統合失調症の症状の一つに「考想化声」というものがある。アタマの中で考えていることが、実際の声(自分自身の声だったり、他人の声だったり、悪魔の声だったり、神の声だったり、宇宙人の声だったり)として聞こえるビョーキだが、これはつまり、人間が、文章をひねりだそうとしたり、哲学的思索にふけったり、あるいは単に、借金の言い訳を考えているときには、アタマの中の声がアタマの中で独り言や対話をしているからこそ起きるヤマイ。

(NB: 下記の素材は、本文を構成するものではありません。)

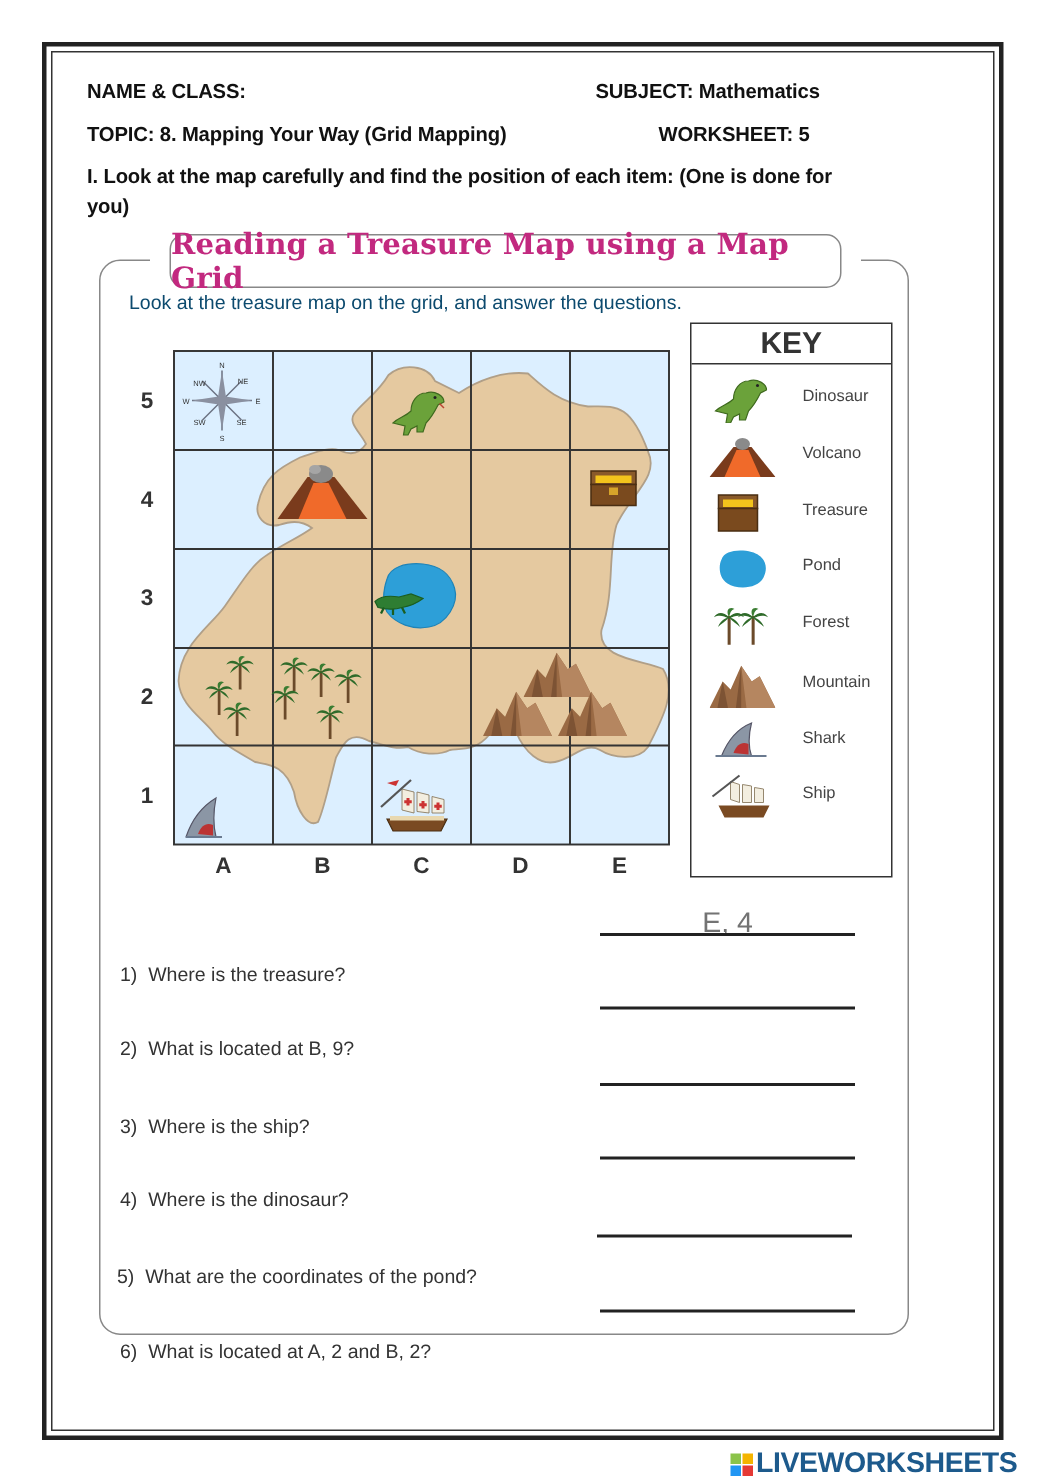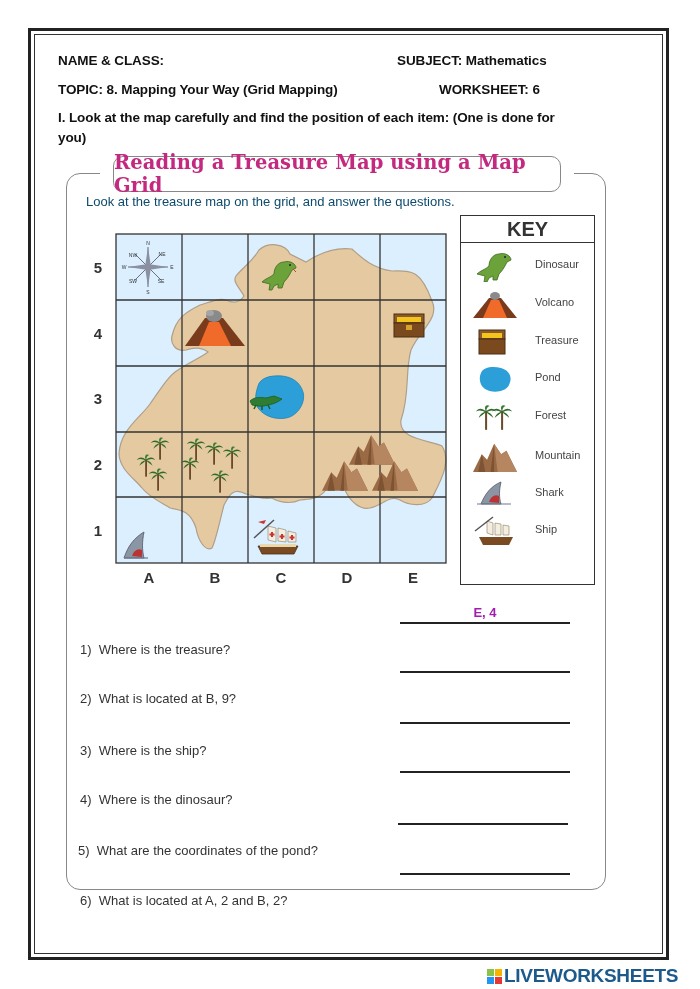"WORKSHEET: 6" div.hdr { text: 6 -> 5 }
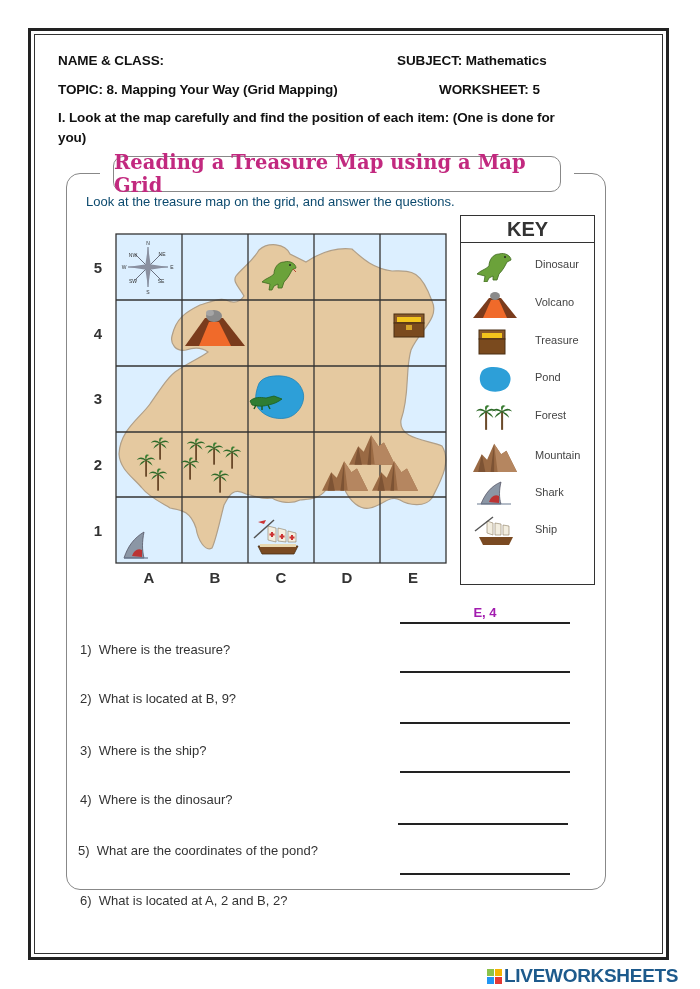"E, 4" .answer-text { color: #a21caf -> #737373; font-size: 13px -> 19px; font-weight: bold -> normal }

幾何の問題や、料理の盛り付けなどで悩んでいるときは別だが、進路とかオープニングトークとか人生とか恋愛とか人類の行く末なんかについてあれこれを考えているときには、やっぱり、アタマの中で喋っている声が、アタマの中で聞こえている状態になる。

そこで本題。

生まれつき耳の聞こえない人が、哲学の道を歩きながら、人生や人類や知性や世界について思索するとき、そのアタマの中で声は喋ってはいないはずなので、彼らは最初から、書かれた文字{文章}で思索しているに違いない。

と、さっき風呂掃除をしているときに思った。

さらにオマケで考えた。

耳の聞こえる人が、所謂「黙読」を行っているときには、アタマの中で「音読」している某かの声を、アタマの中で聞いているわけだが、生まれつき耳の聞こえいない人は、「黙読」をしていても、アタマの中に「音読」の声が「響かない」はず。すると、耳が聞こえる人の読書と、耳が聞こえない人の読書は、実は、なにか根本的に別物の体験ということになる。耳の聞こえる人は、たとえ黙読していても、実は、今読まれている文字の「音」を「聞く」という体験を同時に行いながら、文章の意味を理解しようとしているのだが、生まれつき耳の聞こえない人たちは、それよりもっと「純粋」か「直接的」に、文字や文章の「意味」を受け取り、読み取っているようだ。

耳の聞こえる人にとっては、〔アタマの中で文字や文章の「音」が聞こえない黙読〕を想像するのは難しいが、もしかしたら、〔中国語は全く読めないけれど、漢字の意味は分かるので、中国語の看板が「読める」とき〕のあの感じに近いのかもしれない。そういうときには確かに、文字列から意味は取れるが、それを「読んで」もアタマの中で声はしない。